Edit difference data:
....
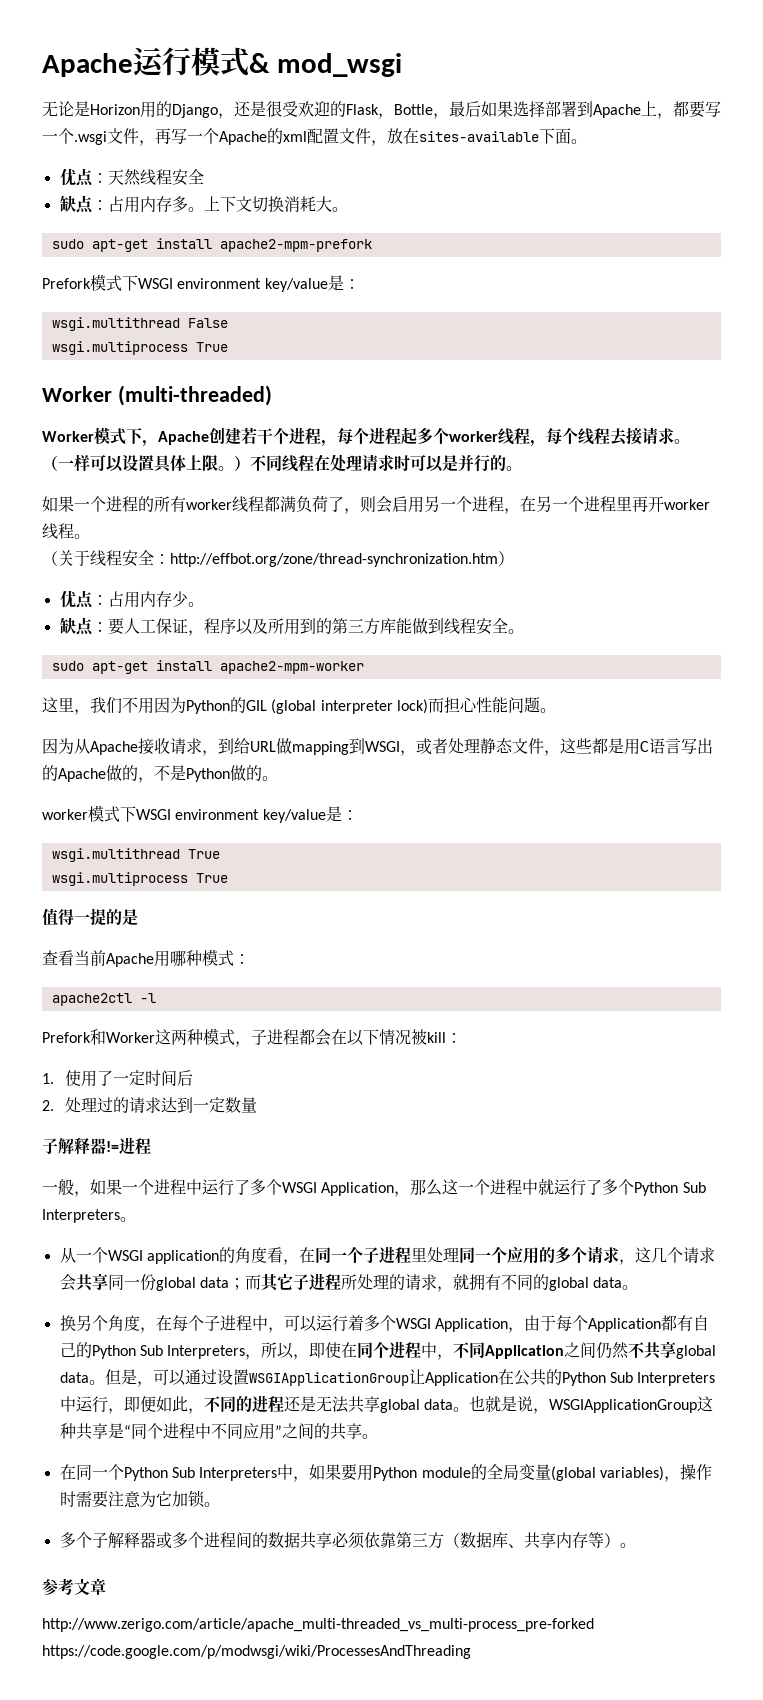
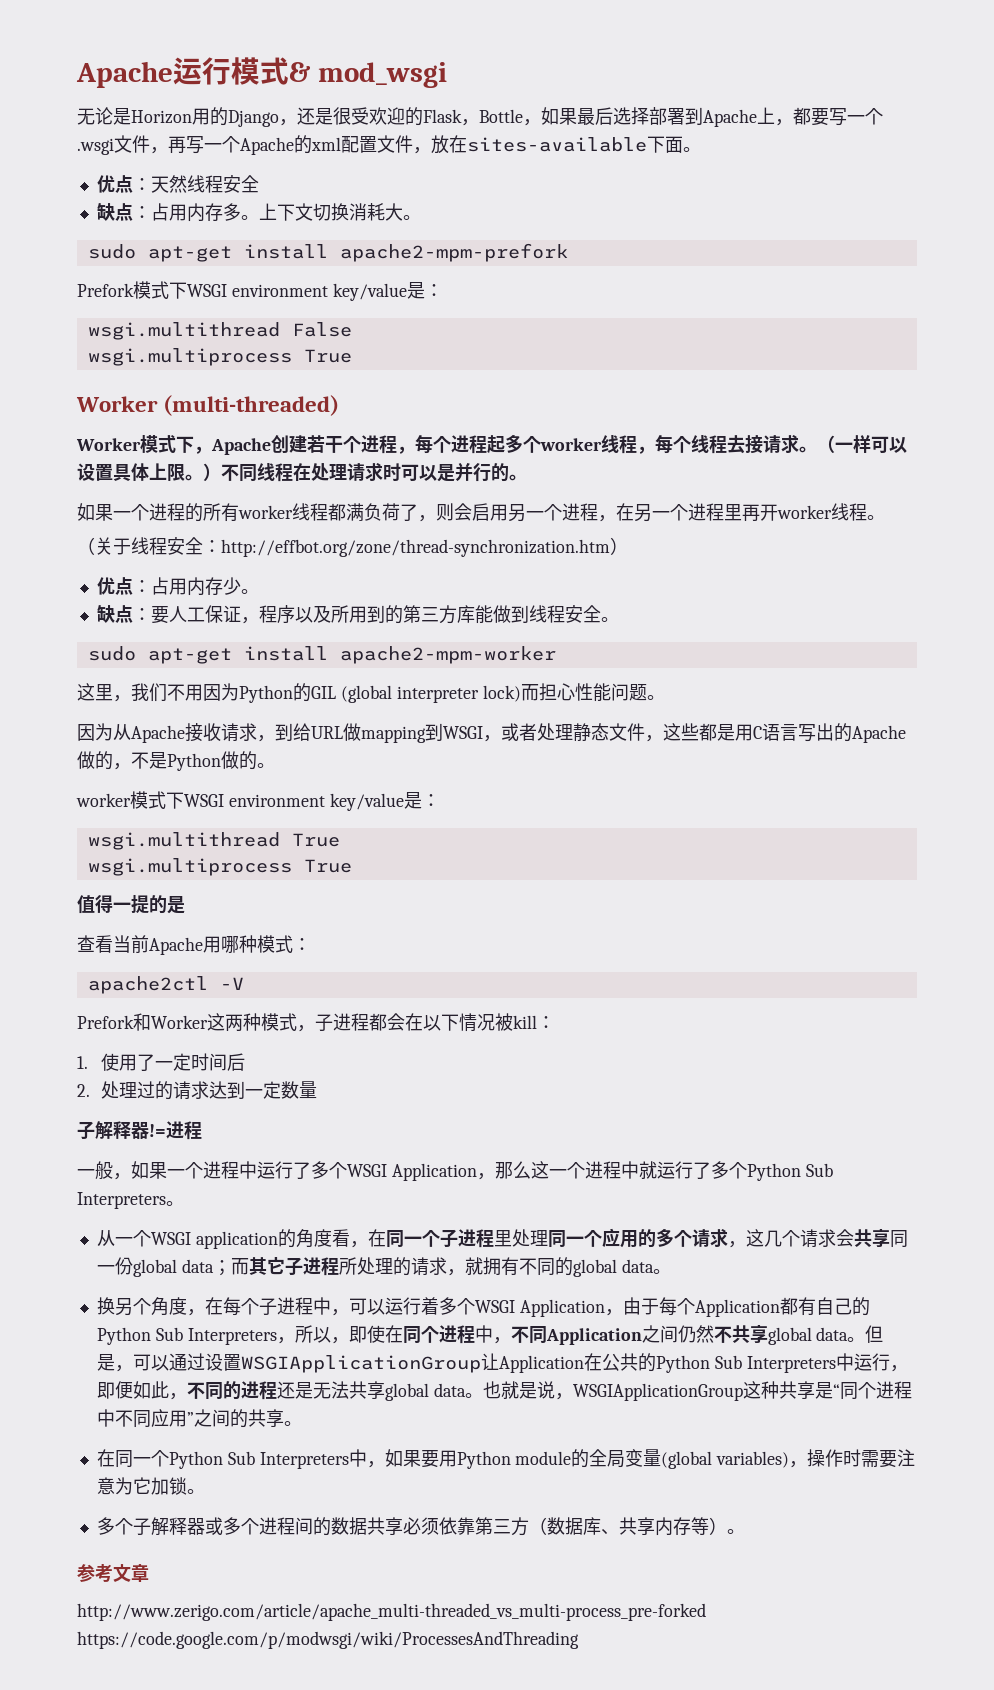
[449,101,513,117] 最后如果 -> [541,107,613,125] 如果最后
[139,993,156,1003] -l -> [219,977,244,990] -V

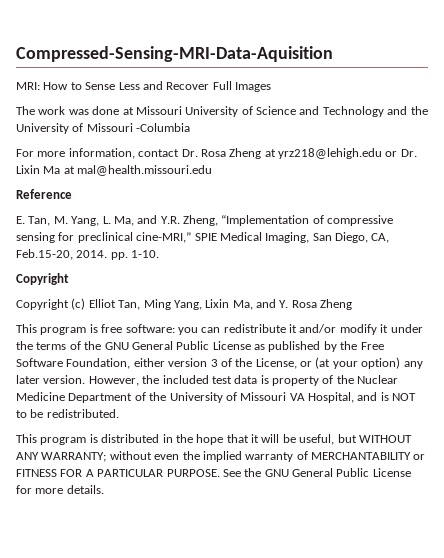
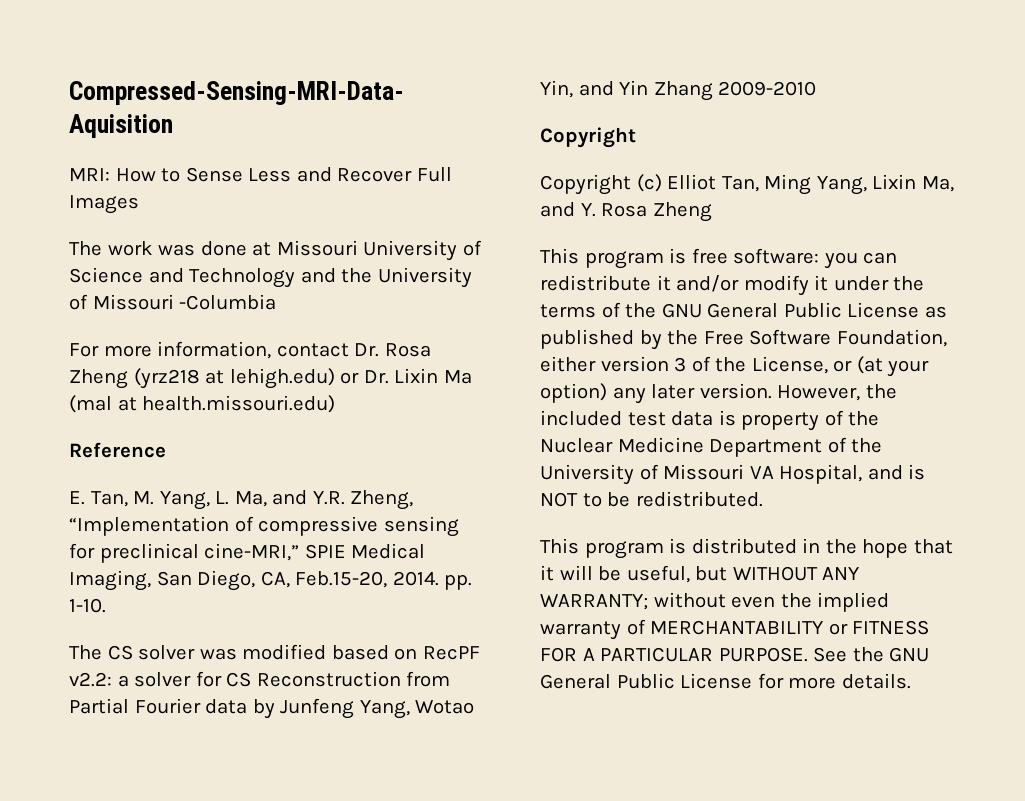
[264,148,382,159] at yrz218@lehigh.edu -> [133,368,335,389] (yrz218 at lehigh.edu)
[63,165,213,176] at mal@health.missouri.edu -> [69,395,336,413] (mal at health.missouri.edu)
(160, 254) none -> [69,644,480,660] [69,671,451,687] [69,698,475,719] [540,80,817,101] // The CS solver was modified based on RecPF v2.2: a solver for CS Reconstruction from Partial Fourier data by Junfeng Yang, Wotao Yin, and Yin Zhang 2009-2010

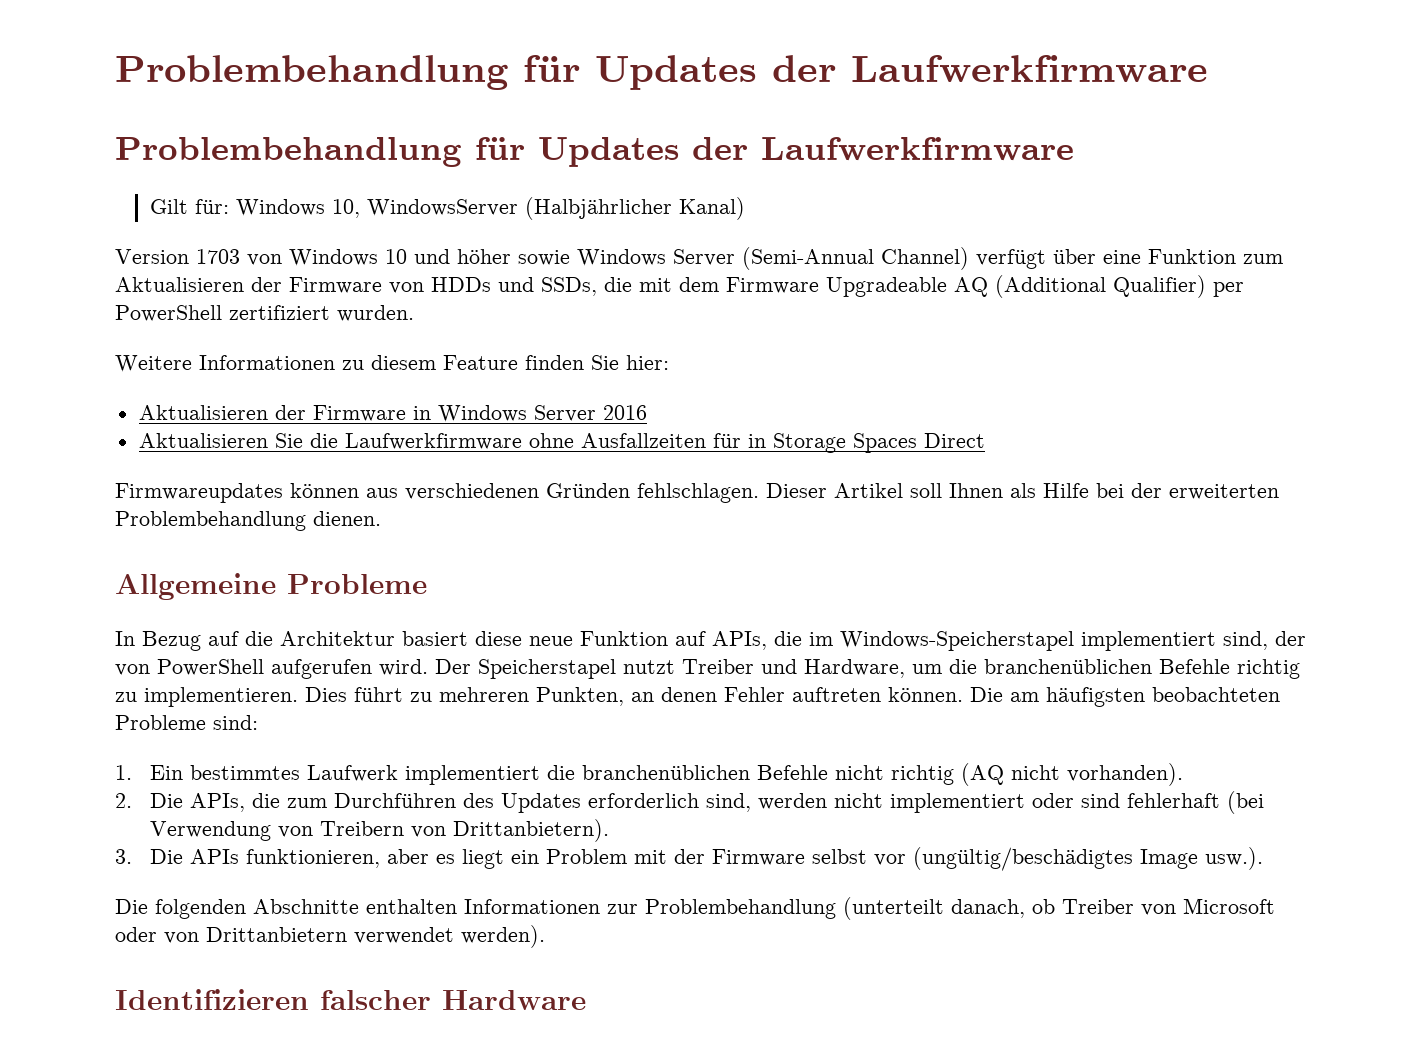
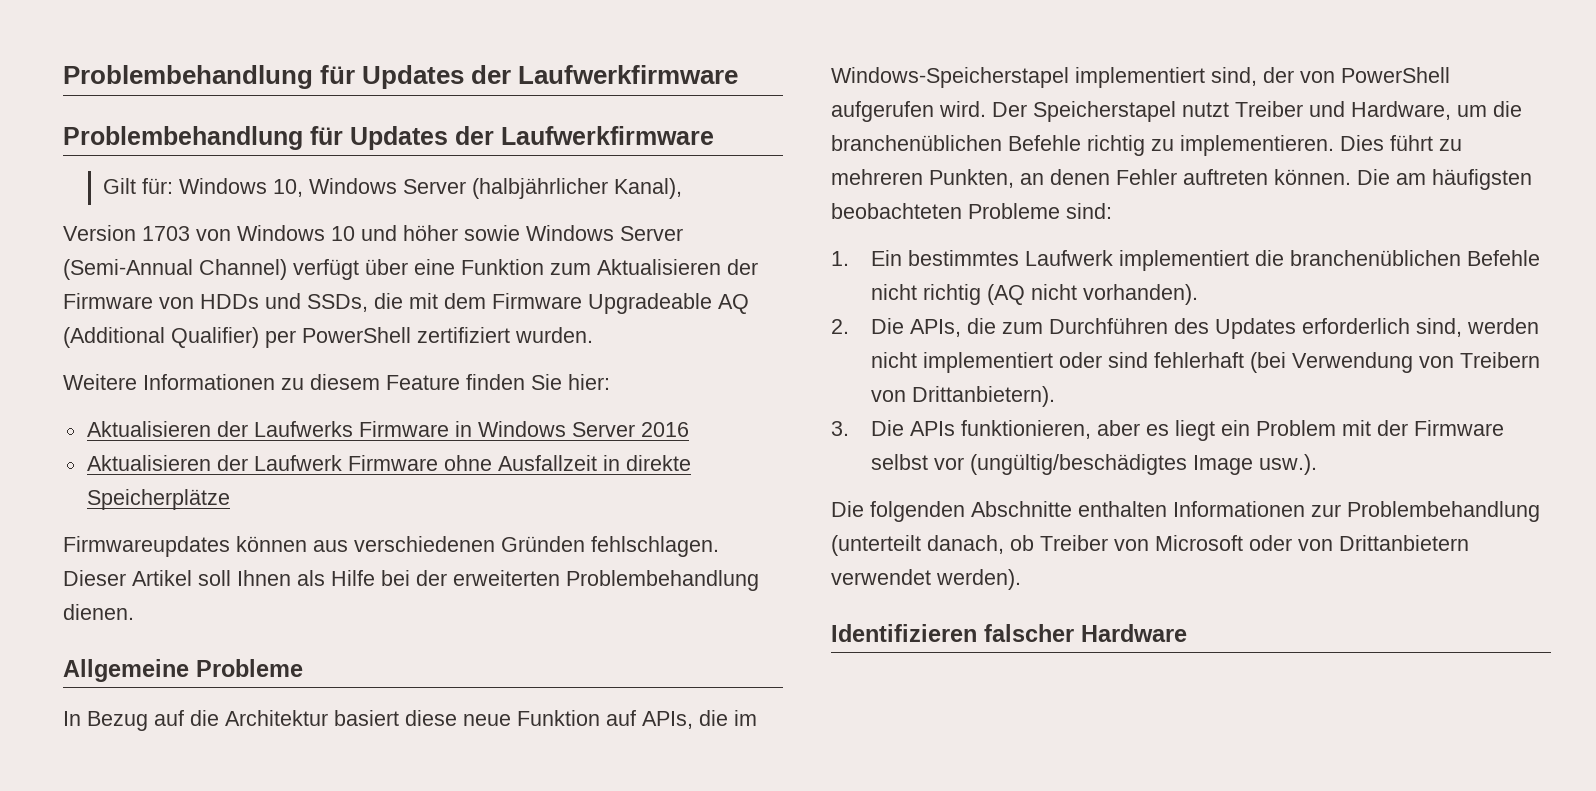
[367,197,746,220] WindowsServer (Halbjährlicher Kanal) -> [309,178,683,199] Windows Server (halbjährlicher Kanal),
(306, 412) none -> [253,421,353,437] Laufwerks
[274,433,985,453] Sie die Laufwerkfirmware ohne Ausfallzeiten für in Storage Spaces Direct -> [216,455,691,471] [86,489,230,510] der Laufwerk Firmware ohne Ausfallzeit in direkte Speicherplätze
....
What to work on:
Reproduce every record exactly; images stay out.

Task response:
[449,101,513,117] 最后如果 -> [541,107,613,125] 如果最后
[139,993,156,1003] -l -> [219,977,244,990] -V

[264,148,382,159] at yrz218@lehigh.edu -> [133,368,335,389] (yrz218 at lehigh.edu)
[63,165,213,176] at mal@health.missouri.edu -> [69,395,336,413] (mal at health.missouri.edu)
(160, 254) none -> [69,644,480,660] [69,671,451,687] [69,698,475,719] [540,80,817,101] // The CS solver was modified based on RecPF v2.2: a solver for CS Reconstruction from Partial Fourier data by Junfeng Yang, Wotao Yin, and Yin Zhang 2009-2010

[367,197,746,220] WindowsServer (Halbjährlicher Kanal) -> [309,178,683,199] Windows Server (halbjährlicher Kanal),
(306, 412) none -> [253,421,353,437] Laufwerks
[274,433,985,453] Sie die Laufwerkfirmware ohne Ausfallzeiten für in Storage Spaces Direct -> [216,455,691,471] [86,489,230,510] der Laufwerk Firmware ohne Ausfallzeit in direkte Speicherplätze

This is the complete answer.